When other children would ask Zoe Cardwell about the scars on her chest, she’d have fun making up a story.
“I’d say, ‘Oh, I was in a knife fight,’ ” Cardwell said. “My mother would tell me ‘That’s the scar that saved your life.’ ”
Zoe is 16 now, a junior at Puyallup High School. Born with five heart defects, she underwent major surgery when she was six days old. This month, she spoke in public for the first time and made it count.
“I addressed the Pierce County Council and talked about congenital heart defects, how they’re all around us but rarely seen,” Zoe said.
“If someone is in a wheelchair, you know they have a health issue,” she said. “You can’t tell when someone standing beside you has a heart defect.”
The council responded by declaring Feb. 8-14 Congenital Heart Defect Awareness Week.
“I was very impressed with Zoe’s passion that not enough people are aware,” said council member Joyce McDonald of Puyallup. “And it wasn’t just a matter of letting people know about the problem, she had a solution — pulse oximetry tests for all babies.”
The American Heart Association says as many as 40,000 children a year are born with heart defects, and many go undiscovered until it’s too late. A pulse oximetry test is noninvasive and measures oxygen in the blood. It can help determine if a patient, even at birth, has heart defects.
“It’s not mandatory in Washington,” Zoe said. “It should be.”
She is one of the lucky ones. Her condition was discovered two days before she was born.
“It was my very last ultrasound, and I had a different technician,” said Emalee Cardwell, Zoe’s mother. “She was a musician, and she noticed the baby’s heartbeat was different. That was on Thursday.
“On Saturday, I was induced and had Zoe on Saturday night. There were 10 people in the room waiting to help her. Monday morning, she was on a medevac flight to San Diego, and her father and I were on a commercial flight following her.”
Any heart defect can be frightening for a parent. Zoe had five of them.
She rattles them off, sounding like a third-year medical student: Atrial septal defect, ventricular septal defect, transposition of the great vessels, coarctation of the aorta and double outlet right ventricle.
“I went to San Diego to see a specialist, Dr. John Lamberti. Our doctors up here said he was the best.”
A cardiovascular surgeon, Lamberti was renowned for his work with children. Instead of multiple surgeries over a period of months, Lamberti did one — and worked on all of those defects.

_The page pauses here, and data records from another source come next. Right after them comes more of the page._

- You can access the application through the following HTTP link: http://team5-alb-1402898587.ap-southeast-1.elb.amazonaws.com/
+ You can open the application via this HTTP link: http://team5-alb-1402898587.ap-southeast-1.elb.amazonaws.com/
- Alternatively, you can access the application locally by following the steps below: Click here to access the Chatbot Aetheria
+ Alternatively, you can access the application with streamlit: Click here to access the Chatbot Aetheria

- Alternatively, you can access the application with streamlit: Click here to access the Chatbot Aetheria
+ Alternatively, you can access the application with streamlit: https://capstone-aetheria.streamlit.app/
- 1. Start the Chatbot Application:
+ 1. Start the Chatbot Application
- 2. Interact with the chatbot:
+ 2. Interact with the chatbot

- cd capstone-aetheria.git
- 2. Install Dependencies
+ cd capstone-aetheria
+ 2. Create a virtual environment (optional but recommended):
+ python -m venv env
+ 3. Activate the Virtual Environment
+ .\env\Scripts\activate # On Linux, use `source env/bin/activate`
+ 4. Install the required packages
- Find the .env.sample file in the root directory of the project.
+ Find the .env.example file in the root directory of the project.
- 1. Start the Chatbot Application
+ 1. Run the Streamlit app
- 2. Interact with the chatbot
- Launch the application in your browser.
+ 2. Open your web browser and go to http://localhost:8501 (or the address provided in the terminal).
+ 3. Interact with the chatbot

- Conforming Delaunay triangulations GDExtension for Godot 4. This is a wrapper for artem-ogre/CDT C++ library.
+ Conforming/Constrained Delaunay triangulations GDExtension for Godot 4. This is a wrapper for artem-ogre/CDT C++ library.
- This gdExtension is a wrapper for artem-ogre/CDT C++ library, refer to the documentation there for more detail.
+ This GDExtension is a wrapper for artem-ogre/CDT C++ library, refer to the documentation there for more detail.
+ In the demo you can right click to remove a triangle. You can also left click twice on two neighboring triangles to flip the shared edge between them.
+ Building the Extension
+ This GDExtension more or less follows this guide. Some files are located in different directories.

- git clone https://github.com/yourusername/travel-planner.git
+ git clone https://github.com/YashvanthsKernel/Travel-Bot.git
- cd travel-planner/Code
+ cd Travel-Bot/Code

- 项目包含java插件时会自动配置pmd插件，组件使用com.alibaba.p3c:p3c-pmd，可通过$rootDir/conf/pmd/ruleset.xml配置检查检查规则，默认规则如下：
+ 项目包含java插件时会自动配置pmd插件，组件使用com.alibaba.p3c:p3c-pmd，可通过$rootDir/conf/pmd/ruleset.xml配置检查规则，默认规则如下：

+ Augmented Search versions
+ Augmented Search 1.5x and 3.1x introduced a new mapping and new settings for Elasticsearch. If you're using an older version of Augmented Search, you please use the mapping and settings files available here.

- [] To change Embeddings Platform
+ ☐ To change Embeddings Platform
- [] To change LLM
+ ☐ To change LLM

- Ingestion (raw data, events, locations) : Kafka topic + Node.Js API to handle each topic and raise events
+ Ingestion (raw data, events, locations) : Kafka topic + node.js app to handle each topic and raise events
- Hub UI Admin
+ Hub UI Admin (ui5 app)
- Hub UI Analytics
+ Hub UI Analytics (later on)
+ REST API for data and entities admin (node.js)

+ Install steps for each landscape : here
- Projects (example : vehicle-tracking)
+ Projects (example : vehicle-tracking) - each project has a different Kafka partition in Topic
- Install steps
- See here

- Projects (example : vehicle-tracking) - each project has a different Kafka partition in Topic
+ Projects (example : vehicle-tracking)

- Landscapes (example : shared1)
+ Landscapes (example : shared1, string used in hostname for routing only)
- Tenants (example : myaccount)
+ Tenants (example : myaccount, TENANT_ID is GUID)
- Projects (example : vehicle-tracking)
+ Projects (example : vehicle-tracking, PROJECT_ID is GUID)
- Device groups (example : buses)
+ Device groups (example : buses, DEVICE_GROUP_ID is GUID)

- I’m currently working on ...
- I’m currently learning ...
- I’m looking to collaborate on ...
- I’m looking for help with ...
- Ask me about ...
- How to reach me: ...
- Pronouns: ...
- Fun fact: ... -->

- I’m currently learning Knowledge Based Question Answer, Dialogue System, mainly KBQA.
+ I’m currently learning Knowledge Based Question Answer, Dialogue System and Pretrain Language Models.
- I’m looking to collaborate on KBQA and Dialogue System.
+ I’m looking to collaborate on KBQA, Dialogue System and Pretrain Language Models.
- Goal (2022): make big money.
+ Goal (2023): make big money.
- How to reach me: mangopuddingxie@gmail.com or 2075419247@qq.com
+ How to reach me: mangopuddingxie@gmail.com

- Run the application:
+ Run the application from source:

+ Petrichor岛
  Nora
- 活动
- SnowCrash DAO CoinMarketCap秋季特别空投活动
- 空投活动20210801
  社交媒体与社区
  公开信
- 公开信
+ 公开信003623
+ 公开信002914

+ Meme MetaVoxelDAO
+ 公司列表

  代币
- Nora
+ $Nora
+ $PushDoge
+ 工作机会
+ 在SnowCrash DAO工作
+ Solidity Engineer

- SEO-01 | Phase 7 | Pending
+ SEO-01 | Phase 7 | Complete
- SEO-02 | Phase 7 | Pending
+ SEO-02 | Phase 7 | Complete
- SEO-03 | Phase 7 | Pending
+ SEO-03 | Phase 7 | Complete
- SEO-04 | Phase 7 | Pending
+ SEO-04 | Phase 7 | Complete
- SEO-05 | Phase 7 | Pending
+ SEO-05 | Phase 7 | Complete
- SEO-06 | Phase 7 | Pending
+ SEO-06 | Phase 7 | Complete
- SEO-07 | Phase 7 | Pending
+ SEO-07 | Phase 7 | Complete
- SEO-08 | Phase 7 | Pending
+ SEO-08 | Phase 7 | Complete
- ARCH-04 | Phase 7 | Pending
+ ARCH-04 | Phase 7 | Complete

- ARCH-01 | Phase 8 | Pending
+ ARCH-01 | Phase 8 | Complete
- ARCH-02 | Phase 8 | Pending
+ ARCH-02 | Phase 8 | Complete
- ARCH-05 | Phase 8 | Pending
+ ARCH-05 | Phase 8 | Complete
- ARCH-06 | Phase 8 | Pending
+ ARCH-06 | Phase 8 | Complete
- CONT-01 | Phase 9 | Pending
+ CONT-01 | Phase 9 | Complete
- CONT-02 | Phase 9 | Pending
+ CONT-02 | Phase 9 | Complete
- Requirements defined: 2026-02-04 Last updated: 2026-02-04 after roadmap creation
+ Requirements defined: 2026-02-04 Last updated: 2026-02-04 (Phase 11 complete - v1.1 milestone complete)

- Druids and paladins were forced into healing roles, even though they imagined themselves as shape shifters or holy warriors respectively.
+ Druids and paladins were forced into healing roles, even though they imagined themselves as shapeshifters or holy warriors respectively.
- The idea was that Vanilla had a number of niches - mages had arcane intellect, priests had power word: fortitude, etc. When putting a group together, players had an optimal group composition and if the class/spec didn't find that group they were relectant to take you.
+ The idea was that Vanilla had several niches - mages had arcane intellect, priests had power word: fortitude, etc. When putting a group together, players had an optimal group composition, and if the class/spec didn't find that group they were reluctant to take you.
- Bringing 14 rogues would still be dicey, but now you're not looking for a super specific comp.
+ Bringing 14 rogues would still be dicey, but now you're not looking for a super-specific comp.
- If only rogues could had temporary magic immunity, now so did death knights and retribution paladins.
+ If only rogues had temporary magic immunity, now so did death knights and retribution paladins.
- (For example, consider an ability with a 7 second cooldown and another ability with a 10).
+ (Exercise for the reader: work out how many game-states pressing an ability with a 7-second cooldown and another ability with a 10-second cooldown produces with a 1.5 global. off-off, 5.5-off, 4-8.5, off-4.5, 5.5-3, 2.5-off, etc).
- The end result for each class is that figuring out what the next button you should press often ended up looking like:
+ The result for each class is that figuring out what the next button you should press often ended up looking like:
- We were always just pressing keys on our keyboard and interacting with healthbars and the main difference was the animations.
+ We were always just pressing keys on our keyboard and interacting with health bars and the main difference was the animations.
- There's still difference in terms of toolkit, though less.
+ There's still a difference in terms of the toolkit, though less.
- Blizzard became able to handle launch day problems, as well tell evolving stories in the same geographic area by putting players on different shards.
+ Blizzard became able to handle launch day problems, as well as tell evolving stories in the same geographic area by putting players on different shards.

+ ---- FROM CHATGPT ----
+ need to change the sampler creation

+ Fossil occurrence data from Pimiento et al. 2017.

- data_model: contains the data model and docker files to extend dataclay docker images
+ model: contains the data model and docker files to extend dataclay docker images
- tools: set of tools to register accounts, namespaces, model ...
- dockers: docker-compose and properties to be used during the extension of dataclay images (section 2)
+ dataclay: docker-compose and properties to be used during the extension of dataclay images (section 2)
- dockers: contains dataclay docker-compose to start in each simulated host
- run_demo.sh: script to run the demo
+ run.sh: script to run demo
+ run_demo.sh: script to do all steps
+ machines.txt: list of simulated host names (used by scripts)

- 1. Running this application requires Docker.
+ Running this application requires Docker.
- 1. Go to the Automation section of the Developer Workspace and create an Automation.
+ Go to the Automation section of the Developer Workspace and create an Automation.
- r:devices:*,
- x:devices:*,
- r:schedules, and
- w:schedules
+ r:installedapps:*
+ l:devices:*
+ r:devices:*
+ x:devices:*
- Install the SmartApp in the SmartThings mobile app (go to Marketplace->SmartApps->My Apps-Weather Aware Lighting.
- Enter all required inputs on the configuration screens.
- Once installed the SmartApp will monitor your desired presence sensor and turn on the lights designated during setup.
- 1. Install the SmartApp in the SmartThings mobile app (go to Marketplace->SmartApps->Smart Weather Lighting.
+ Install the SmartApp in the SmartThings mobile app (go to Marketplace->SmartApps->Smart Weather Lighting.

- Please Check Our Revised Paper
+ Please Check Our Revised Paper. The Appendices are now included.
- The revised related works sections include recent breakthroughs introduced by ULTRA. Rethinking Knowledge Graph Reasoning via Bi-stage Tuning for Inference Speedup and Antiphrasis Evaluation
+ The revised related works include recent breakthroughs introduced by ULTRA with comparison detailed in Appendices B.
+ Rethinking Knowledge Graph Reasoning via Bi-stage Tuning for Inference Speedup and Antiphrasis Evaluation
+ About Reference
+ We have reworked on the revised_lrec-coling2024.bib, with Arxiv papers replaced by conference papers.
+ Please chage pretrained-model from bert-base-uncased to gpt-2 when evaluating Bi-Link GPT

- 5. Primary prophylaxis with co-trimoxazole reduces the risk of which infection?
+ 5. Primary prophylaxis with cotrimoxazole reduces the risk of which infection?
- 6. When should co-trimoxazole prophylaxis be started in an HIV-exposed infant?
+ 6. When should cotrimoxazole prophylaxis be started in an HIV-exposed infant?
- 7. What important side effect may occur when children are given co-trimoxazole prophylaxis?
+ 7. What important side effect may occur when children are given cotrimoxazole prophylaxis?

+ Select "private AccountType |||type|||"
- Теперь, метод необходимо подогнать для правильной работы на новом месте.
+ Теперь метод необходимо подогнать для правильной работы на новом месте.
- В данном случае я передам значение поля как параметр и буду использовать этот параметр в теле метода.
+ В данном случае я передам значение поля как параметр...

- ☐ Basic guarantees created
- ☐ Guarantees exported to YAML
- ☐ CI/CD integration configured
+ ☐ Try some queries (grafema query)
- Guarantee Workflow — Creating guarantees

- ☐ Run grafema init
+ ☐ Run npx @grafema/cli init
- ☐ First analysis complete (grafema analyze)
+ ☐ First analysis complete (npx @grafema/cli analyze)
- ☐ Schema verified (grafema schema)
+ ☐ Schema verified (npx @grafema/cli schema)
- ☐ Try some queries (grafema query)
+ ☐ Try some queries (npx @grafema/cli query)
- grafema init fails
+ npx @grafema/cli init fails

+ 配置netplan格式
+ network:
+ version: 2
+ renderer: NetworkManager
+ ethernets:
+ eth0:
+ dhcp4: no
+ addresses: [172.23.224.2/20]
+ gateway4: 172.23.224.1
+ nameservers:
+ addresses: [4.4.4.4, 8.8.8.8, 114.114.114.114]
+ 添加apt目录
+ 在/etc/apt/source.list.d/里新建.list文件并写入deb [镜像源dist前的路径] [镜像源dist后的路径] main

“You’re never cured, but I was fixed,” Zoe said.
There have been no physical restrictions placed on Zoe, who has run track and played volleyball and tennis.
“She has two brothers — Chase and Sam — and she always managed to keep up with them,” her mother said. “I make sure all her teachers know about her condition. They all know emergency procedures.”
Since surgery, Zoe has never needed one.
“It’s weird to think about how I lived, and so many others have died,” Zoe said. “It’s chance, luck, all that stuff. It doesn’t scare me. I like spreading awareness. All my close friends know my story, but I don’t just tell people about it. If it comes up, I talk.”
But she was the one who took the initiative to address the County Council after a conversation with her father, Dan, who works as a county planner.
Zoe’s actions might speak even louder than her words.
Mended Little Hearts is a nonprofit organization to help families of children facing heart defects, and Zoe often babysits for kids in the group while their parents get counseling or information.
Her affection for the young may stem from her own experience.
“She was quarantined for the first six months, and she was so tiny,” Emalee Cardwell said. “We don’t drink or smoke, there was no indication of a problem until that last visit. Then they cleared out the office to tell me.”
For Zoe, there was never a moment like that.
“I don’t remember my parents ever telling me; I’ve just always known,” Zoe said. “I had open heart surgery. I have the scars prove it, and I’ve always had them. It’s never bothered me.”